═══ INFORMATION GIVEN

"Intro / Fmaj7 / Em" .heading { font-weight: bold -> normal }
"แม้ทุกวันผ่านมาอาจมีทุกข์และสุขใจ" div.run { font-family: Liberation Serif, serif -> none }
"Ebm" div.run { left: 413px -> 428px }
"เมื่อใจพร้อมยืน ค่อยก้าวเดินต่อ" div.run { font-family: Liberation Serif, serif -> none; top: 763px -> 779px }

══════
═══ INFORMATION GIVEN

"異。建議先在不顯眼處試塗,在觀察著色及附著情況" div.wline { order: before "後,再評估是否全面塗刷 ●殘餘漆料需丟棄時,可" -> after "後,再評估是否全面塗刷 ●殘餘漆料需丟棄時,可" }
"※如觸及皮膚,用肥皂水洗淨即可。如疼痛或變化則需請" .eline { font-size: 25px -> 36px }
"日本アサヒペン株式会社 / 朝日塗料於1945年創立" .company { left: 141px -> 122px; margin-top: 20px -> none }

══════

▶ [ASSIGNED TASK]:
Set down precisely the lines above between the line holding "font-weight: bold ->" and the line holding "serif -> none;", inclusive, and nothing beyond them.

▶ [TASK ANSWER]:
"Intro / Fmaj7 / Em" .heading { font-weight: bold -> normal }
"แม้ทุกวันผ่านมาอาจมีทุกข์และสุขใจ" div.run { font-family: Liberation Serif, serif -> none }
"Ebm" div.run { left: 413px -> 428px }
"เมื่อใจพร้อมยืน ค่อยก้าวเดินต่อ" div.run { font-family: Liberation Serif, serif -> none; top: 763px -> 779px }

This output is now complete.